Data to use Block Start
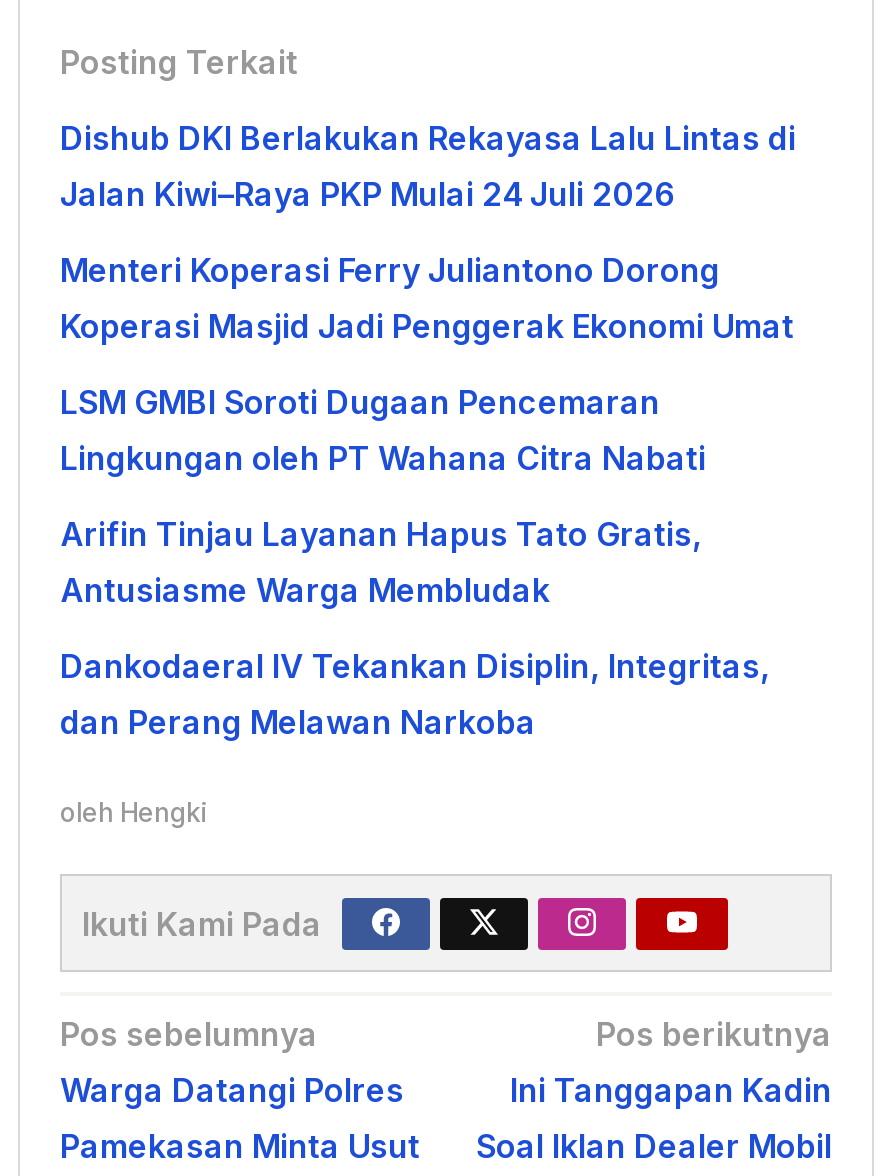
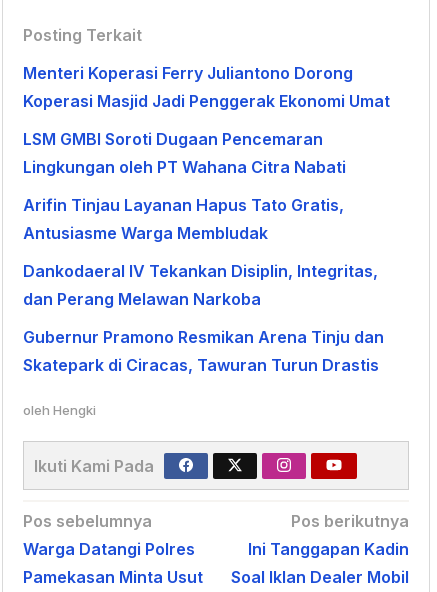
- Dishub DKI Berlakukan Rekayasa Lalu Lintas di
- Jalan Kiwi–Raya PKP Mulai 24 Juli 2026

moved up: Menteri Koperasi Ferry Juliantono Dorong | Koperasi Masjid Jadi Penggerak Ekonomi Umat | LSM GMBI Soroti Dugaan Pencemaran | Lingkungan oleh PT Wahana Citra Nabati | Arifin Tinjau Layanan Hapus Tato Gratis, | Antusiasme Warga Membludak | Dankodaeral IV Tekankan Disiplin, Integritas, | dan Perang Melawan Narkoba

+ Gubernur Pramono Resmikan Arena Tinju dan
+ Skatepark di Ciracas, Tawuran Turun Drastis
Data to use Block End
Give the data again exactly. Keep the images out.

# Solution to the problem:
- Dishub DKI Berlakukan Rekayasa Lalu Lintas di
- Jalan Kiwi–Raya PKP Mulai 24 Juli 2026

moved up: Menteri Koperasi Ferry Juliantono Dorong | Koperasi Masjid Jadi Penggerak Ekonomi Umat | LSM GMBI Soroti Dugaan Pencemaran | Lingkungan oleh PT Wahana Citra Nabati | Arifin Tinjau Layanan Hapus Tato Gratis, | Antusiasme Warga Membludak | Dankodaeral IV Tekankan Disiplin, Integritas, | dan Perang Melawan Narkoba

+ Gubernur Pramono Resmikan Arena Tinju dan
+ Skatepark di Ciracas, Tawuran Turun Drastis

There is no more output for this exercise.